Recent economic, political, environmental, and demographic issues have put the Chinese government on edge.

I think of the Chinese leaders as holding a plant spritzer and dousing sparks that are jumping up all around them. Mao made the famous remark, “A single spark can start a prairie fire.” The leaders have seen that terrifying truth confirmed in the pro-democracy demonstrations of 1989, the fall of East Germany, the collapse of the Soviet Union, the outbreak of the Arab Spring, and lately in countless smaller incidents all around China.
Although it’s true that deprivation, misery, and poverty can produce the dry brush for such conflagrations, paradoxically so can economic growth, social mobility, improved information flow, and the first steps of political liberalization. That is because—as Alexis de Tocqueville noted a century and a half ago—under such conditions people’s expectations rise faster than the system can change to meet them. Social change is disrupting many people’s lives, even if some of them get richer in the process (and not all do). A lot of Chinese are angry and dissatisfied. I suppose the leaders think of them as ingrates. But, according to the Party, the Chinese people have always been hard to rule.

No matter how dangerous it is to oppose the system, there are always people like Xu Zhiyong whose sense of self-respect drives them to speak out and fight for justice. They are the Chinese Vaclav Havels. Such people have to be spritzed. If a little spritzing doesn’t get the message across—warnings, harassment—then a heavier spritzing has to be applied—arrest, trial, and imprisonment. We have seen this process operate numerous times and the story never changes.

If a regime based on repression hesitates in applying repression then, as the political scientist Timur Kuran pointed out in his analysis of the collapse of the East German regime, people get the message that it has become safer to express their dissatisfaction. The greater the number of people who speak out the harder it is to repress all of them and the safer it actually does become to speak out, and pretty soon the repressive system collapses. That is why revolutions come as such surprises. One day the system looks hard as a rock and almost everyone is silent; a few days later the masses are boiling and the system is crumbling. Some have called it a "revolutionary cascade."
The classic trigger of a revolutionary cascade is not the Xu Zhiyong type who opposes the regime, because there are always people like that. The decisive trigger is the Zhao Ziyang type, the man in power who hestitates in cracking down. That is why it is so dangerous to let the public know about divisions within the elite, and why it is necessary to close ranks decisively when divisions burst into public view, as in the Bo Xilai case.

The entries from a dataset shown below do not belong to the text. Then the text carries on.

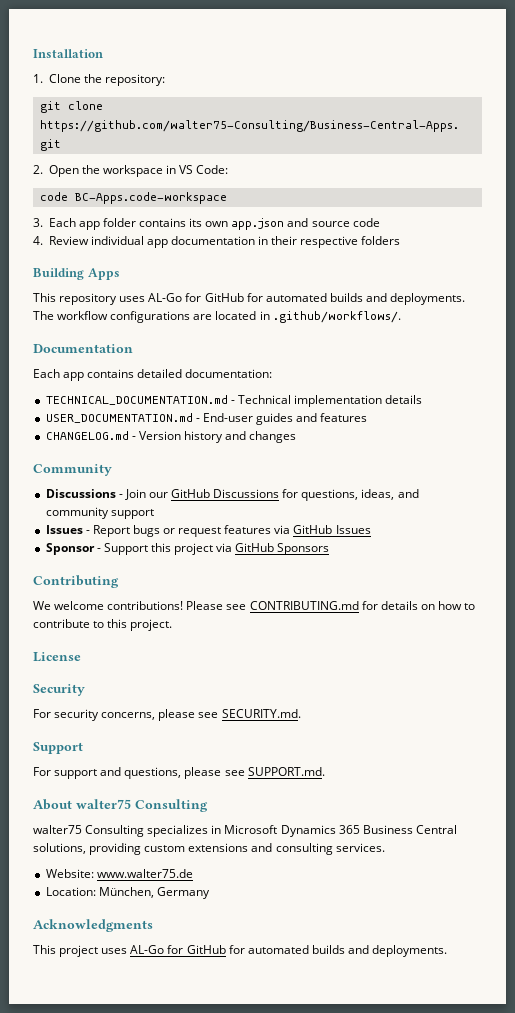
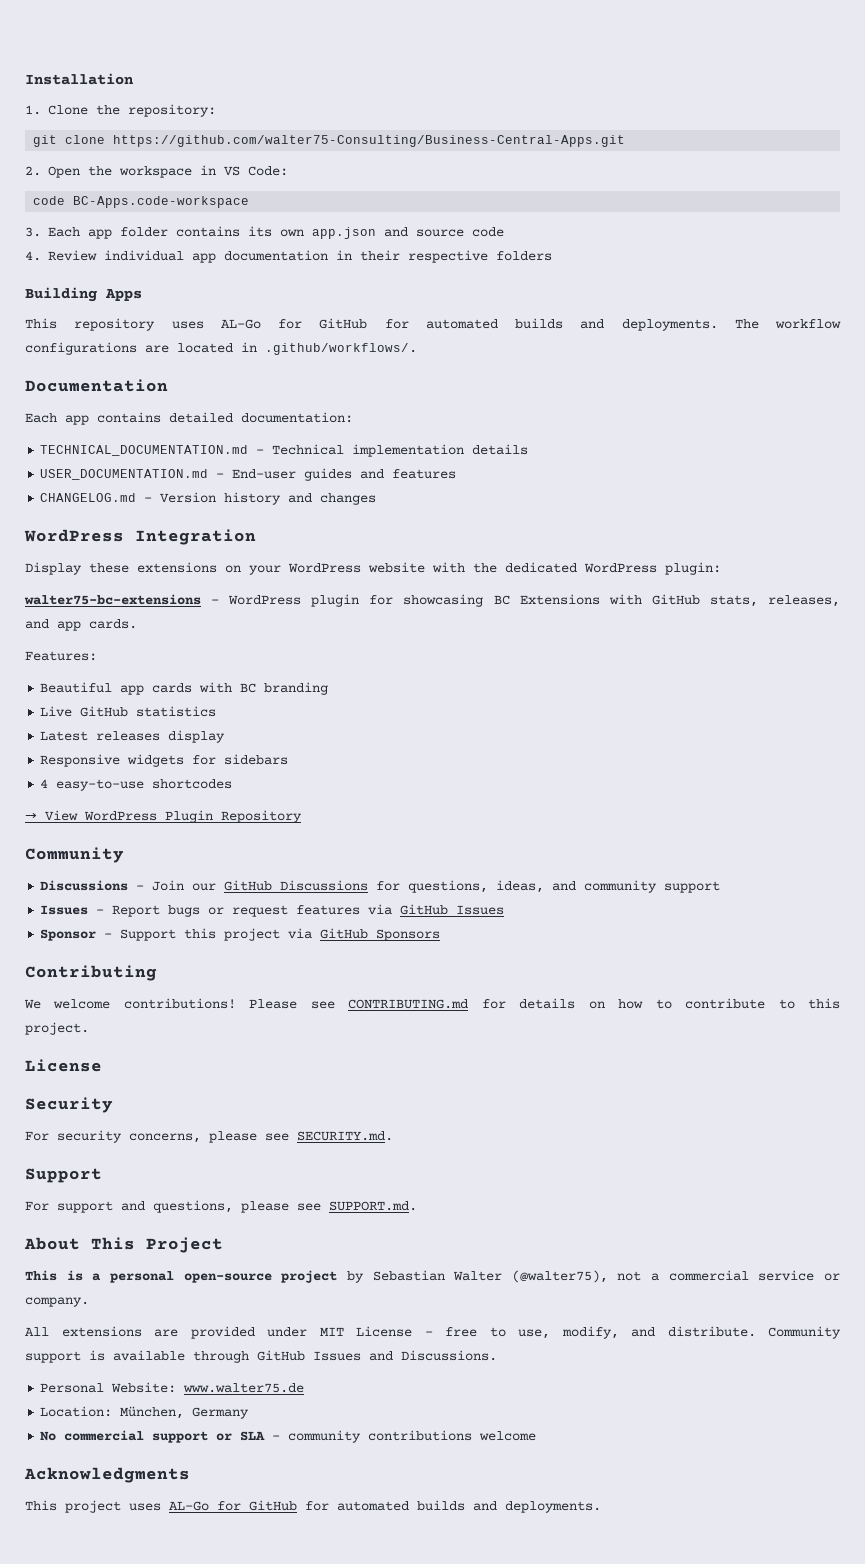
+ WordPress Integration
+ Display these extensions on your WordPress website with the dedicated WordPress plugin:
+ walter75-bc-extensions - WordPress plugin for showcasing BC Extensions with GitHub stats, releases, and app cards.
+ Features:
+ Beautiful app cards with BC branding
+ Live GitHub statistics
+ Latest releases display
+ Responsive widgets for sidebars
+ 4 easy-to-use shortcodes
+ → View WordPress Plugin Repository
- About walter75 Consulting
- walter75 Consulting specializes in Microsoft Dynamics 365 Business Central solutions, providing custom extensions and consulting services.
- Website: www.walter75.de
+ About This Project
+ This is a personal open-source project by Sebastian Walter (@walter75), not a commercial service or company.
+ All extensions are provided under MIT License - free to use, modify, and distribute. Community support is available through GitHub Issues and Discussions.
+ Personal Website: www.walter75.de
+ No commercial support or SLA - community contributions welcome

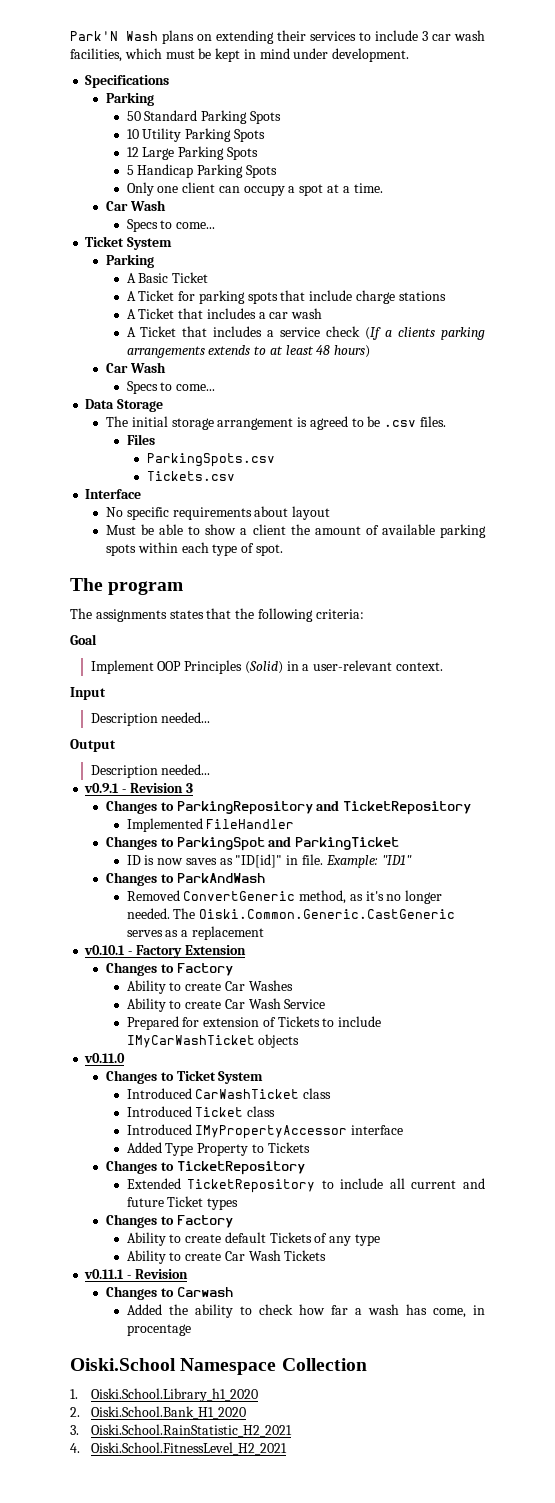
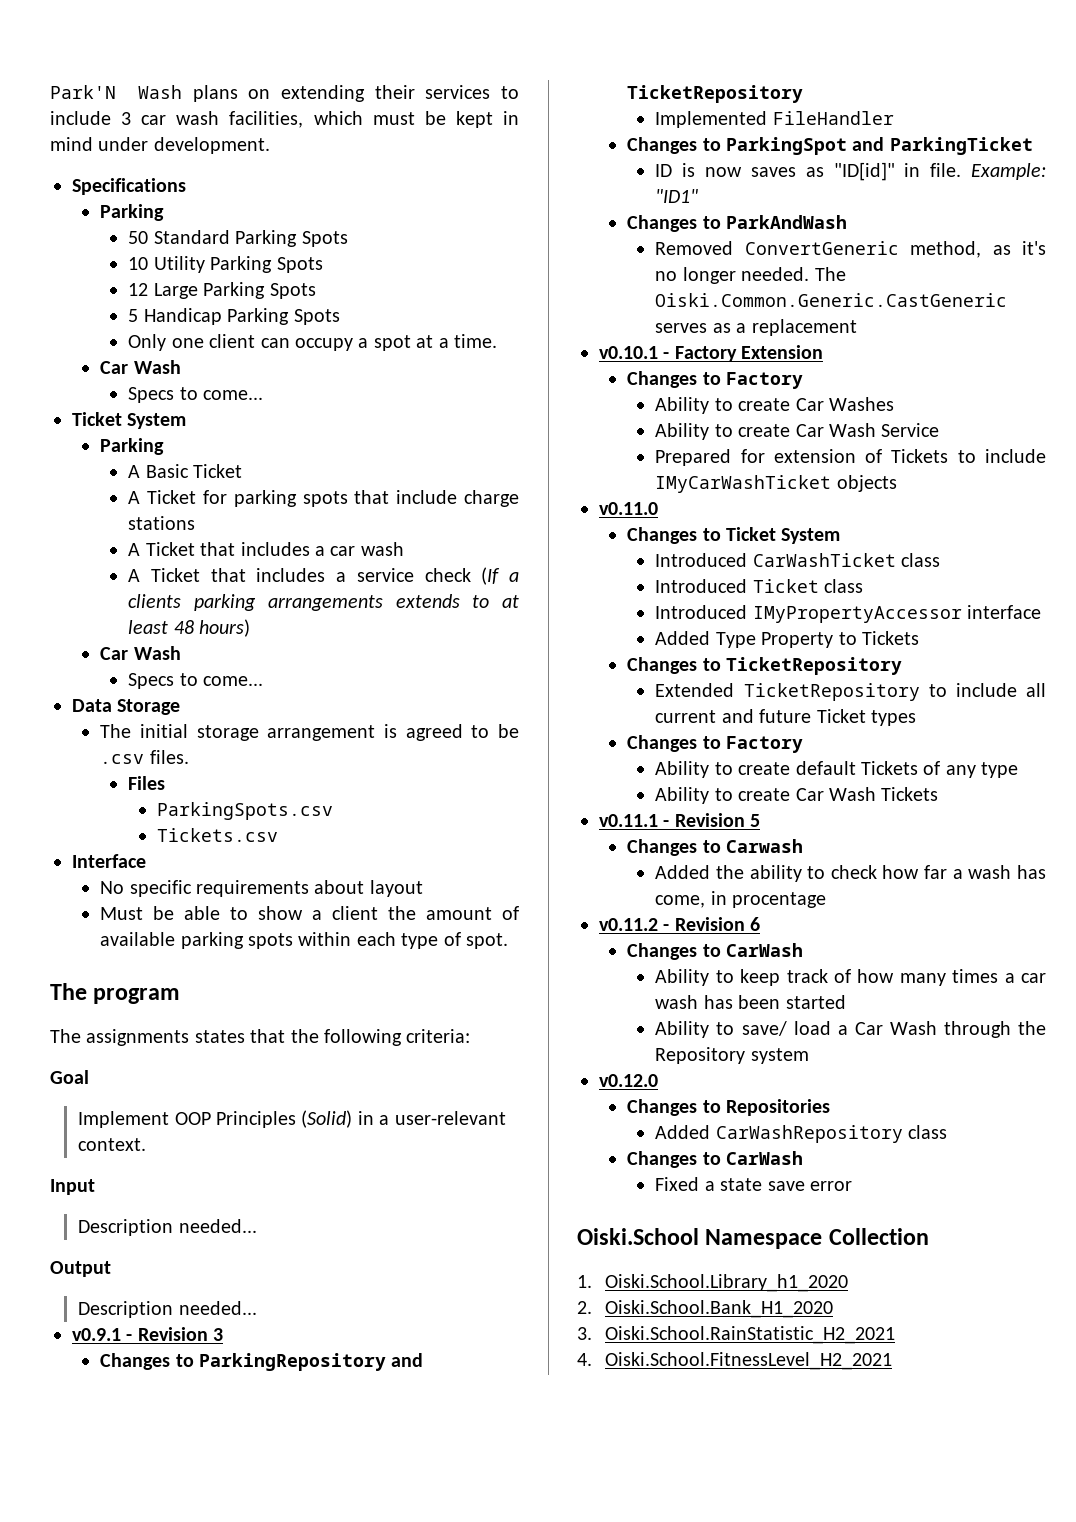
- v0.11.1 - Revision
+ v0.11.1 - Revision 5
+ v0.11.2 - Revision 6
+ Changes to CarWash
+ Ability to keep track of how many times a car wash has been started
+ Ability to save/ load a Car Wash through the Repository system
+ v0.12.0
+ Changes to Repositories
+ Added CarWashRepository class
+ Changes to CarWash
+ Fixed a state save error

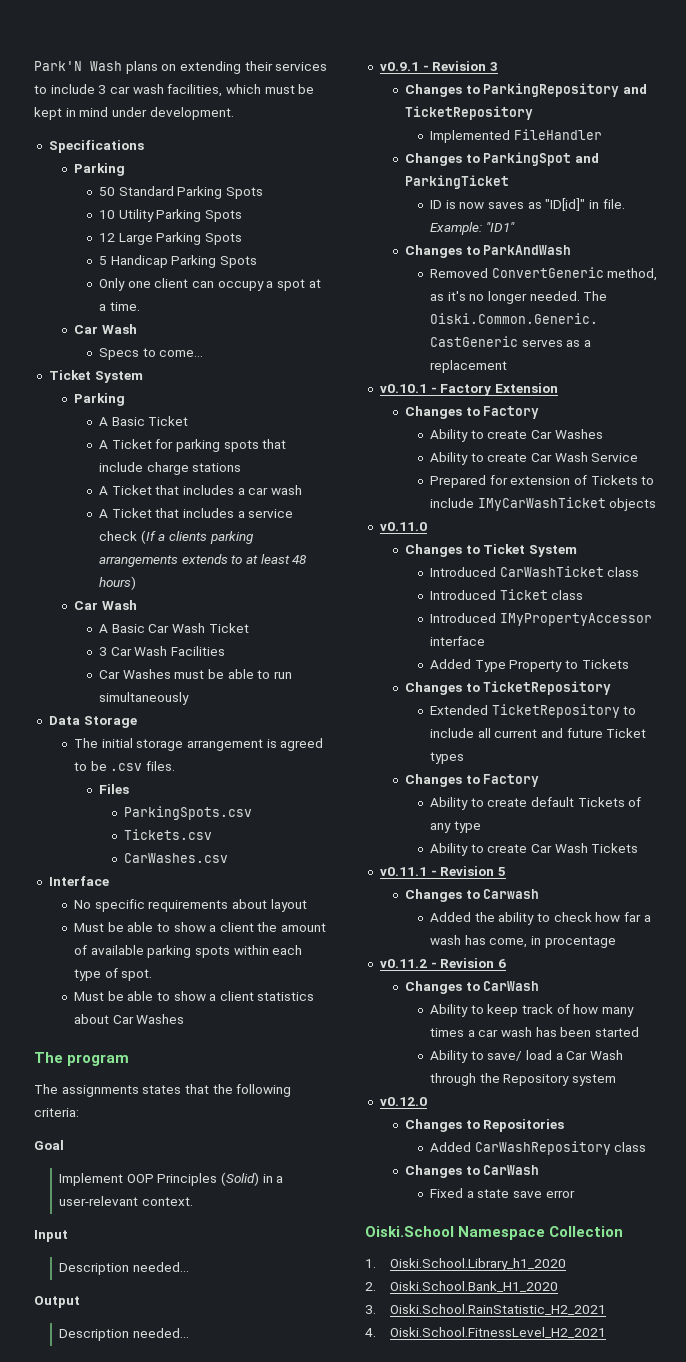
  A Ticket that includes a service check (If a clients parking arrangements extends to at least 48 hours)
  Car Wash
- Specs to come...
+ A Basic Car Wash Ticket
+ 3 Car Wash Facilities
+ Car Washes must be able to run simultaneously
+ CarWashes.csv
+ Must be able to show a client statistics about Car Washes

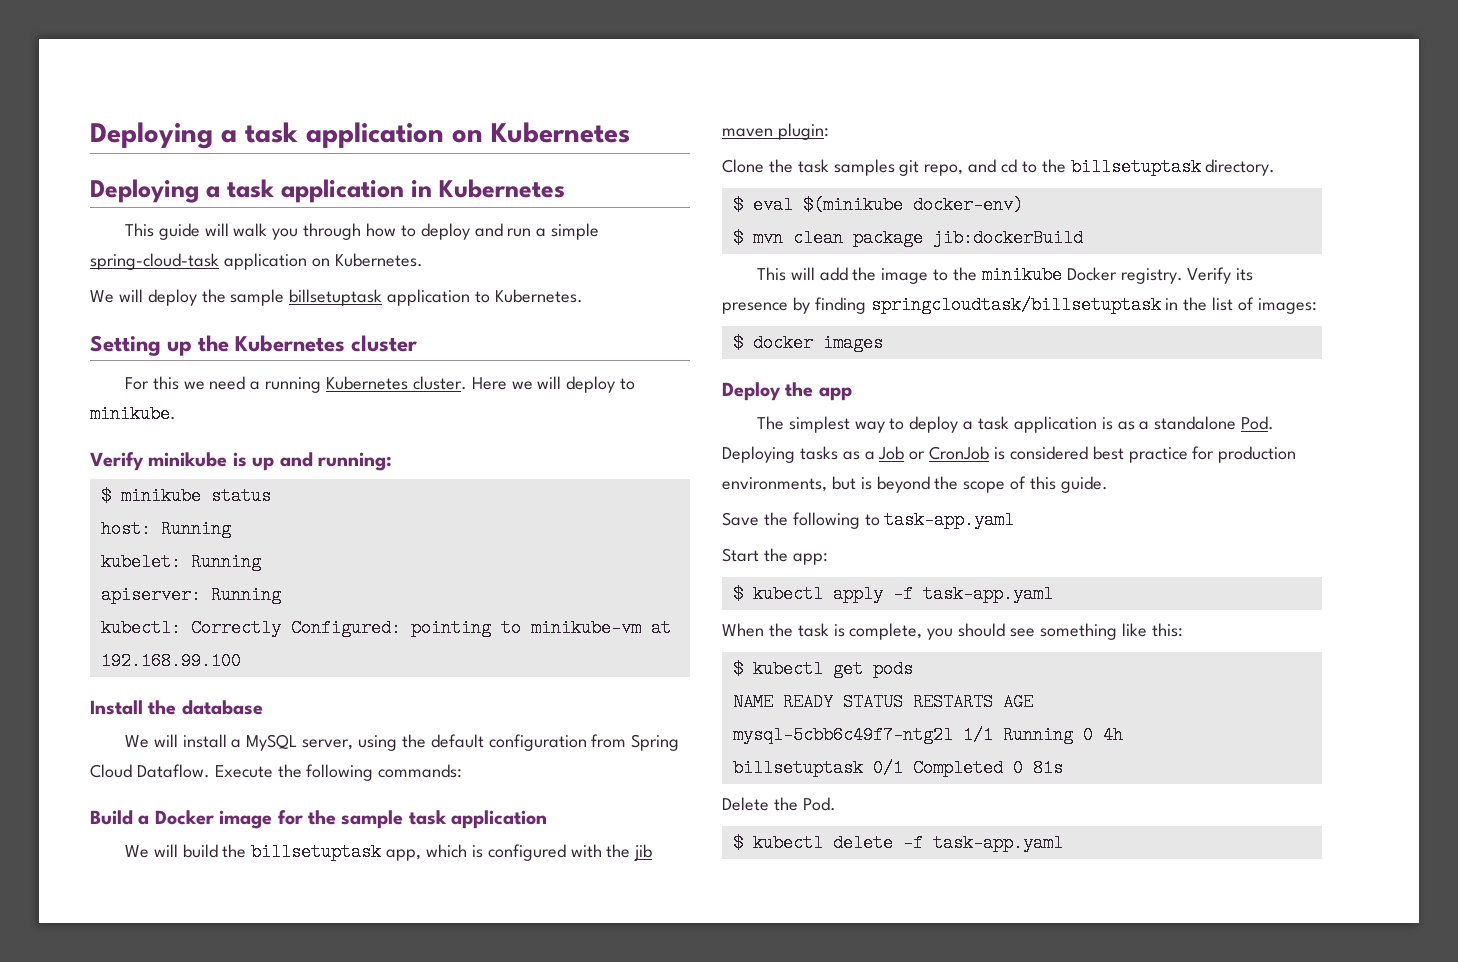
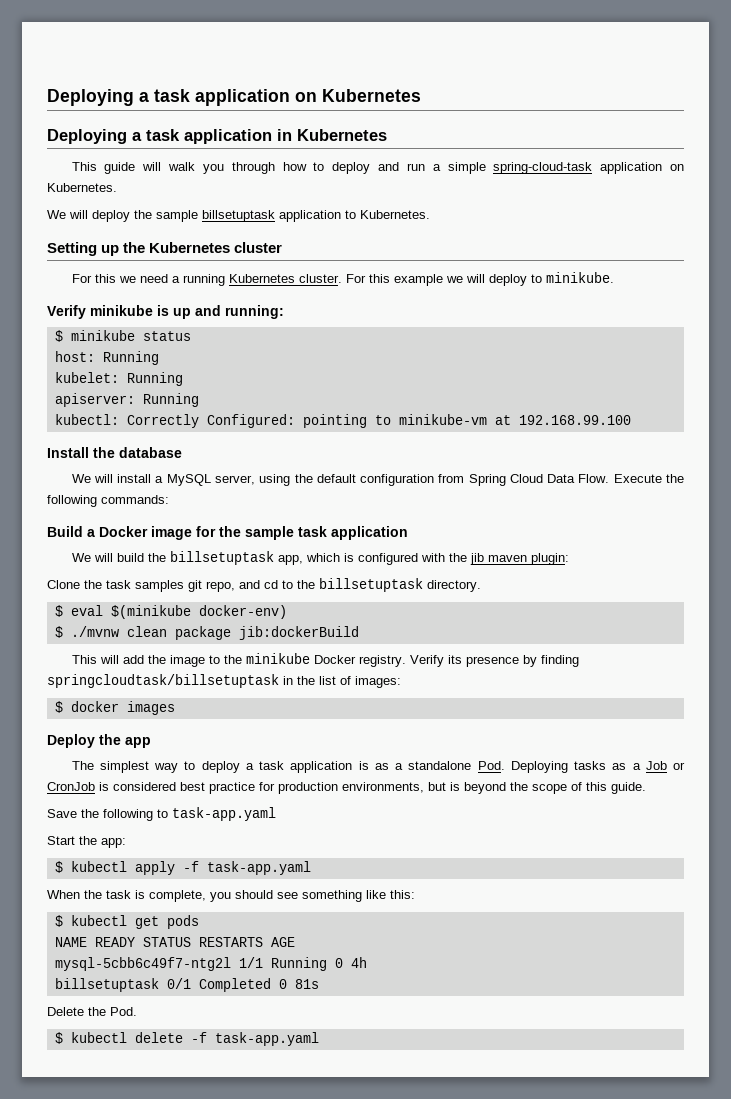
- Here we will deploy to minikube.
+ For this example we will deploy to minikube.
- We will install a MySQL server, using the default configuration from Spring Cloud Dataflow.
+ We will install a MySQL server, using the default configuration from Spring Cloud Data Flow.
- $ mvn clean package jib:dockerBuild
+ $ ./mvnw clean package jib:dockerBuild

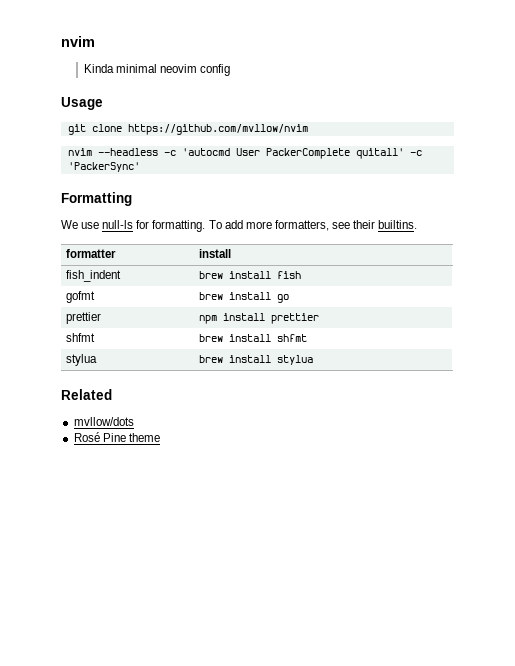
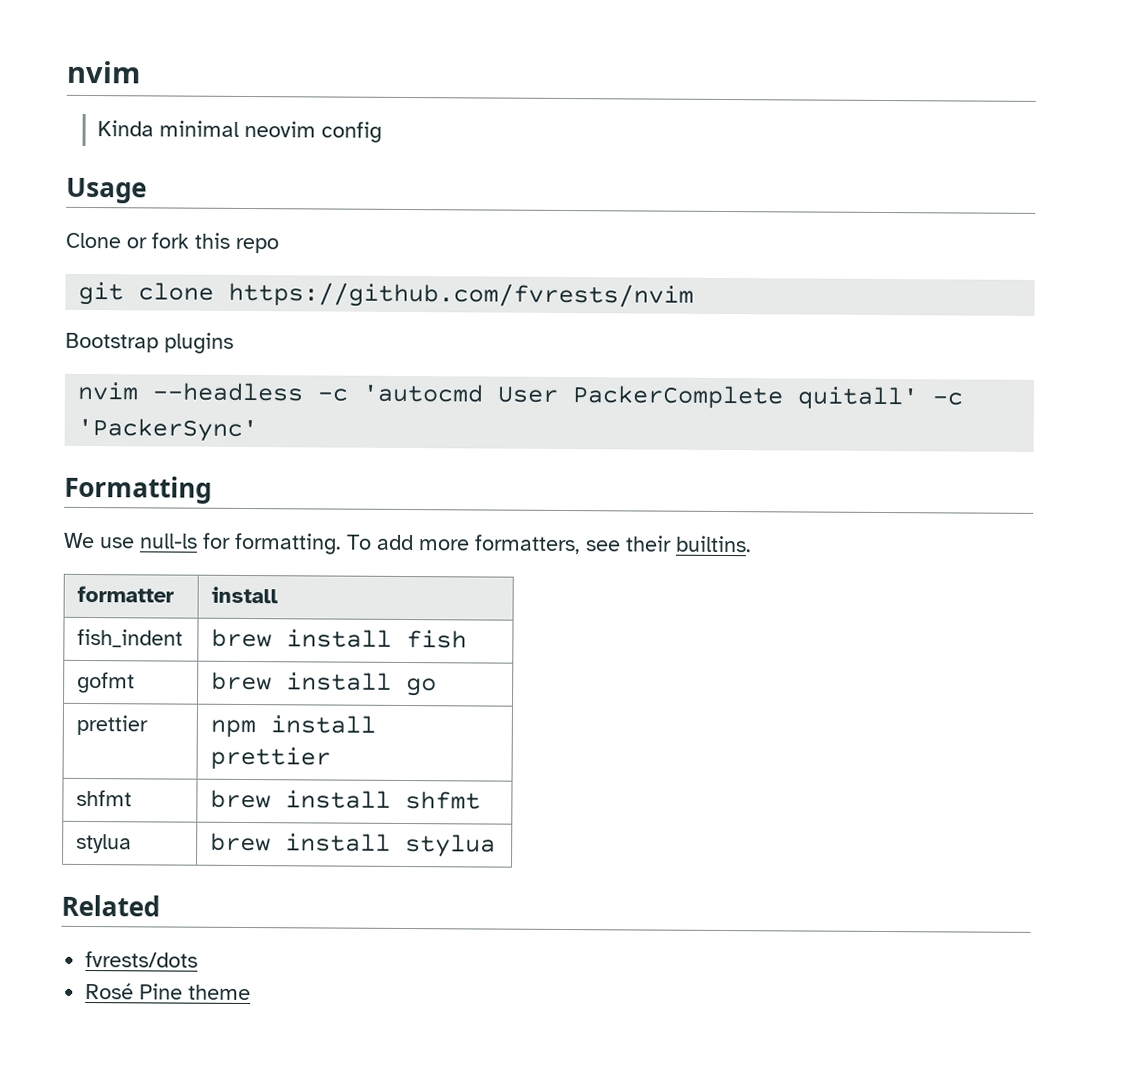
+ Clone or fork this repo
- git clone https://github.com/mvllow/nvim
+ git clone https://github.com/fvrests/nvim
+ Bootstrap plugins
- mvllow/dots
+ fvrests/dots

This is what I think the leaders are afraid of: the fragility of the system. In a democracy the public can complain and politicians can attack one another and life goes on. But how to get from the system China has now, to that kind of system? The time of transition is the most dangerous time. So long as the system is based on the myth of harmony below and unity above, a single spark can start a prairie fire.

Isabel Hilton:

In addition to Andy’s broad analysis, we could add a number of specific questions facing the government, any one of which could prove difficult to manage. It’s good to remember that China has always been full of surprises—from the Taiping Rebellion through repeated democracy movements to Falun Gong—memories the administration certainly lives with: the problem is, you never know where the next one might come from.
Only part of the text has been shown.